I was able to find some fine OpenOffice.org macro code which delivers link target URLs and other useful parts of the spreadsheet cell to spreadsheet formulæ. I’ll save those details for another blog (if you are impatient, I also posted them on the Open Data Day wiki).  These formulæ let me author a second spreadsheet, which assembled a new structure from the link text and targets of the HTML table.

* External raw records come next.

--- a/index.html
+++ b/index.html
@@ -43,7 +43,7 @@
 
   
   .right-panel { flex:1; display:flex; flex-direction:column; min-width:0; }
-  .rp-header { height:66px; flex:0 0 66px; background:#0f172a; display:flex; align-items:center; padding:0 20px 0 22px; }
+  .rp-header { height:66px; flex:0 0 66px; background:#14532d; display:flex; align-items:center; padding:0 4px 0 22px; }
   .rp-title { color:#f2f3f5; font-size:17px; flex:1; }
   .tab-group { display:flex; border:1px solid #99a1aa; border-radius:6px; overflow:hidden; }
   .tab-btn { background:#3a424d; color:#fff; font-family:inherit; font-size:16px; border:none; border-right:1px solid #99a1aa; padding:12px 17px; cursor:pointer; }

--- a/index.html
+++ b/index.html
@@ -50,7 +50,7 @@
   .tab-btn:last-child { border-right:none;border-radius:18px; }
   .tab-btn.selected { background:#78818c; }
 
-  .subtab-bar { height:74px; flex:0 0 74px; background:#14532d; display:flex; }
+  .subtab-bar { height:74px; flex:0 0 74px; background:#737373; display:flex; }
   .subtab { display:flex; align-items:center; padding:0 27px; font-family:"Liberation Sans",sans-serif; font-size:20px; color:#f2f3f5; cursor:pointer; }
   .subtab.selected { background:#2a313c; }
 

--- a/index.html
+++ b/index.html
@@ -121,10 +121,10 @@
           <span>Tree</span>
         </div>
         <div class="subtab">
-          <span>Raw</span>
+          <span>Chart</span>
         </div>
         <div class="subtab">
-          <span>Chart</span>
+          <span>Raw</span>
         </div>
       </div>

I authored a new structure which was in pretty good conformance with the Common Core Metadata Schema, except where some required fields were given null values. That is now posted on the  Vancouver Open Data Catalogue dataset wiki page, where others might improve it. Here’s an excerpt:

[
    {
        "title": "3-1-1 case location details",
        "description": null,
        "keyword": null,
        "modified": null,
        "publisher": null,
        "contactPoint": null,
        "mbox": null,
        "identifier": null,
        "accessLevel": "public",
        "language": "en-CA",
        "landingPage": "http://data.vancouver.ca/datacatalogue/311caseLocationDetails.htm",
        "distribution": [
            {
                "accessURL": "http://data.vancouver.ca/datacatalogue/311caseLocationDetails.htm#details",
                "format": "text/csv"
            },
            {
                "accessURL": "http://data.vancouver.ca/datacatalogue/311caseLocationDetails.htm#details",
                "format": "application/vnd.ms-excel"
            }
        ]
    }
]

It’s straightforward to modify the same OpenOffice.org spreadsheet to generate a wikitext table for the Vancouver Open Data language census page.

80% of success is showing up

One-day project sessions like Open Data Day can be easy to blow off. This year, I had no specific project in mind beyond continuing last year’s project, which was more dutiful than inspiring. Because of other commitments, I only had a couple of hours available. The weather was nasty (by Vancouver standards). Would it really be worthwhile? But I showed up. And the result, although modest, is worthwhile. Now, it’s in a relevant wiki, where others can build on it.

Not to mention that, at the same Open Data Day, I got to meet the Digital Curator of Vancouver City Archives, which is a fascinating connection to make. And I got to hear the author of some fantastic analyses of data which illuminate Vancouver real estate.  And I could help others make connections.

As the famous philosopher Woody Allen said, “80% of success is showing up”.

[Update 2014-03-31: correct a spelling error.]